Une ambassade n’est pas là pour promouvoir des créateurs. Stéphane Dion s’en explique: «On travaille plutôt avec des institutio­ns allemandes en leur disant: voici les artistes canadiens qui vont venir. On essaie de voir quelles sont les occasions de faire du renforceme­nt. Si l’occasion s’y prête et si ma présence peut aider…»

À la Berlinale, l’ambassadeu­r est venu assister à la première du film Répertoire des villes disparues, heureux de voir un artiste comme Denis Côté évoquer en Allemagne la question de l’étranger et de la communauté. Il rappelle cet Ours de cristal remporté l’an dernier au même festival par Les rois mongols de Luc Picard. Le fait que la Foire du livre de Francfort ait choisi le Canada comme pays à l’honneur en 2020 sera une occasion en or pour faire le maximum d’échanges. L’art est un liant entre les peuples.

Berlin. Dans cette drôle de métropole hétéroclit­e, moderne et vibrante, aspirée vers le futur mais qui s’enfarge dans son passé, l’ancienne démarcatio­n ouest-est du Mur fait encore souffrir la ville, membre fantôme de toutes ses constructi­ons nouvelles.

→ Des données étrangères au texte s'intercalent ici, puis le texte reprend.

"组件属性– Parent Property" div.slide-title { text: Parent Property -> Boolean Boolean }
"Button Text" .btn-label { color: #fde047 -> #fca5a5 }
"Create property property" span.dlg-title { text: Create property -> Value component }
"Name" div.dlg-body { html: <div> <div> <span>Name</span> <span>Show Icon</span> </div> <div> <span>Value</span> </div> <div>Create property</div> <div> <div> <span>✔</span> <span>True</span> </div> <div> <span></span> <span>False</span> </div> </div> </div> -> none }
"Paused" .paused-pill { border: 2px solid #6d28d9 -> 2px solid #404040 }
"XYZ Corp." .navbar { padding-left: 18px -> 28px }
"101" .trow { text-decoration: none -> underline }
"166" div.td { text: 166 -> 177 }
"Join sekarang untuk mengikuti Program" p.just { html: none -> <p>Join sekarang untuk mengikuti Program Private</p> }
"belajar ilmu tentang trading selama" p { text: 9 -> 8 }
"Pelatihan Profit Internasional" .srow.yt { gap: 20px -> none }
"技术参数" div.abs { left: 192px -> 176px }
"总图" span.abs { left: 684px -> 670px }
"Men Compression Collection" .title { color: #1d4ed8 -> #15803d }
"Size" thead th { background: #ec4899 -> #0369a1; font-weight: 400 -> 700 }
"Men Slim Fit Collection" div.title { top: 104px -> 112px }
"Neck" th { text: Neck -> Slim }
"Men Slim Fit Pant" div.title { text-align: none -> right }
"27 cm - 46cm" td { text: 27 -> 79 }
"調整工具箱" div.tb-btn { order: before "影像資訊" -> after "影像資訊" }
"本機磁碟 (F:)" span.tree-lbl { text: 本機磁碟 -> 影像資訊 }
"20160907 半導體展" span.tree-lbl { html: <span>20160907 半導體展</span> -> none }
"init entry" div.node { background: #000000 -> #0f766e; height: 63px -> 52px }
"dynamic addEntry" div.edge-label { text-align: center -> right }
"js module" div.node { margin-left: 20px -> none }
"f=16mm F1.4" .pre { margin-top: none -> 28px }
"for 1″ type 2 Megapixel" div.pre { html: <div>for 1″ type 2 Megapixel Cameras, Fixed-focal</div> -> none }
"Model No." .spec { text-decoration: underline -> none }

«Les Allemands, à cause de leur histoire, ont un tel besoin d’être aimés par les autres peuples…», estime Stéphane Dion. Il dit «les Allemands» en général, en évoquant surtout le milieu artistique. Cette tache sur leur passé, le nazisme, les porterait selon lui à s’ouvrir. Paradoxale­ment, le vaste héritage culturel de la patrie de Goethe et de Beethoven lui serait aussi glorieux que lourd à porter.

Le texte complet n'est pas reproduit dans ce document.